Court Opinion

ID: 5644520
Source: CourtListenerOpinion
Date Created: 2022-01-11 06:39:01.630769+00
Date Added: 2024-06-11T08:38:19.278622
License: Public Domain

McMurray, Presiding Judge.
The subject tract in this condemnation action consisted of 3.723 acres on the corner of Seayes Road and Austell Road in Cobb County. Condemnor Department of Transportation took 0.320 acres, a strip 25 to 47 feet wide, to improve Austell Road. Condemnor’s estimate of adequate compensation deposited in the trial court was $78,325. The condemnees appealed the matter to a jury which awarded compensation of $359,200. Condemnor appeals. Held:
1. Condemnor’s first enumeration of error contends that the trial court erred in excluding from evidence an exhibit tendered by condemnor. The exhibit in question had apparently been acquired by condemnor during the deposition of a professional appraiser, Pritchett, who subsequently testified at trial for one of the condemnees, the owner of the encumbered fee.
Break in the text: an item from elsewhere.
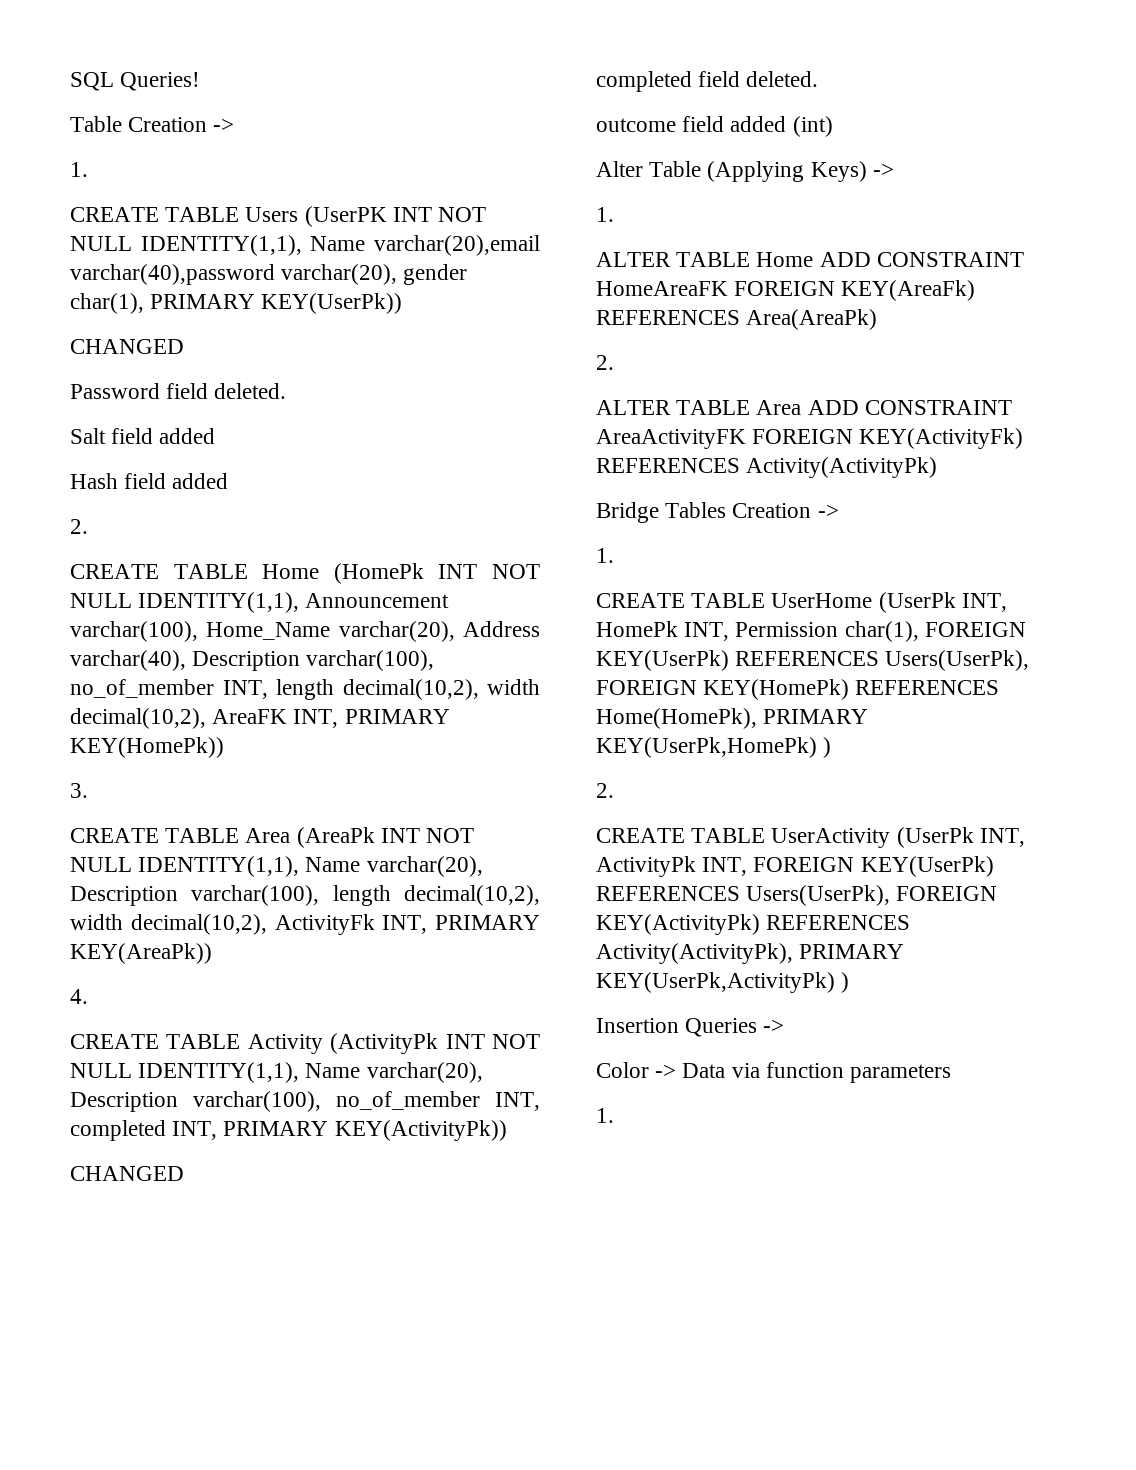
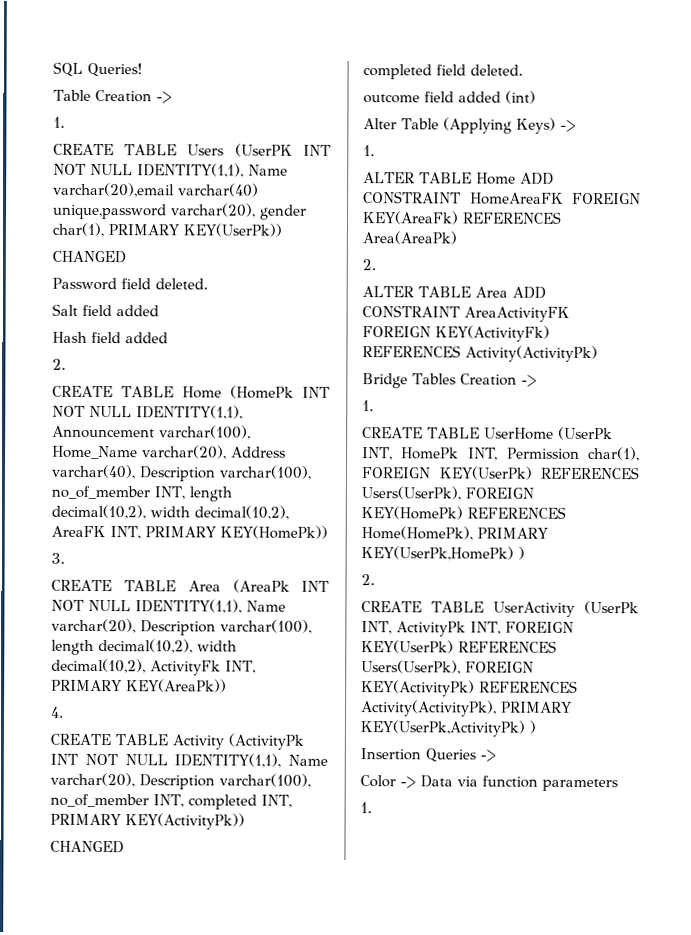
- CREATE TABLE Users (UserPK INT NOT NULL IDENTITY(1,1), Name varchar(20),email varchar(40),password varchar(20), gender char(1), PRIMARY KEY(UserPk))
+ CREATE TABLE Users (UserPK INT NOT NULL IDENTITY(1,1), Name varchar(20),email varchar(40) unique,password varchar(20), gender char(1), PRIMARY KEY(UserPk))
Pritchett was cross-examined at length concerning the exhibit which showed a lower value for the taking and some differences in underlying assumptions when compared with his testimony on direct examination. When cross-examined concerning the origins of the exhibit, Pritchett first stated that it had been done *235in connection with an estate appraisal but later stated that it gave a preliminary opinion as to the values of the taking. It was consistently stated that the exhibit was not an estimate of value at the date of the taking but related to some unspecified prior time.
Condemnor contends the trial court erred in refusing to admit the exhibit into evidence so that it could be sent out with the jury in its deliberations. Condemnor argues that the exhibit was a prior inconsistent statement and admissible under Gibbons v. State, 248 Ga. 858 (286 SE2d 717), and its progeny.
Upder similar circumstances in Brookhaven Assoc. v. DeKalb County, 187 Ga. App. 749 (1) (371 SE2d 231), we pointed out that a prior inconsistent statement is one that is contradicted by a later statement on the same issue but that such does not occur when two different time frames and sets of circumstances are involved. Thus, the exhibit was not a prior inconsistent statement when viewed in relation to Pritchett’s direct testimony as to the value of the taking at the time of the actual taking, therefore was not admissible for impeachment purposes or as substantive evidence under Gibbons. Nor was the exhibit, which was not associated with any specific time, otherwise subject to consideration by the jury. This irrelevant matter was properly excluded.
2. Witness Bordon had been “in property management with Citizen’s and Southern Trust Company,” one of the co-trustees of the estate which owned the encumbered fee simple title to the property taken, for the preceding 11 years. Bordon had some knowledge of the subject property for the last four or five years, was familiar with the rental history of the subject property, and sometimes had occasion to look into alternative investments for the estate which owned the subject property and for other estates.
Condemnor contends that it was error to admit into evidence, over its objection that no foundation had been laid, the opinion of witness Bordon as to the value of the property taken. Also enumerated as error is the trial court’s refusal to strike Bordon’s opinion as to value after it was established upon cross-examination that such represented undepreciated replacement cost of a convenience store structure which Bordon viewed as having been made useless when the taking eliminated most of the store-front parking.
Pretermitting the issue raised as to the sufficiency of the foundation for the admission into evidence of Bordon’s opinion as to the value of the property taken, we find that the trial court erred when it declined to strike that testimony upon its being revealed to be undepreciated replacement cost of a building. While the loss of use of the building would be a proper element of consequential damages, the fair market value of the building is not demonstrated, save perhaps in the instance of a new building which this was not, by evidence of re*236placement cost, absent evidence of depreciation. The admission of the evidence of replacement cost, absent depreciation, was irrelevant and misleading to the jury and should have been stricken. Metropolitan Atlanta Rapid Transit Auth. v. Dendy, 250 Ga. 538 (299 SE2d 876).
Decided September 26, 1990
Rehearing denied October 11, 1990
Michael J. Bowers, Attorney General, Evans & Flournoy, Charles A. Evans, for appellant.
Chamberlain, Hrdlicka, White, Johnson & Williams, Richard N. Hubert, Jimmy W. Jones, for appellees.
3. Condemnor’s remaining enumeration of error need not be addressed as it is unlikely to recur upon retrial of the case.

Judgment reversed.

Carley, C. J., and Sognier, J., concur.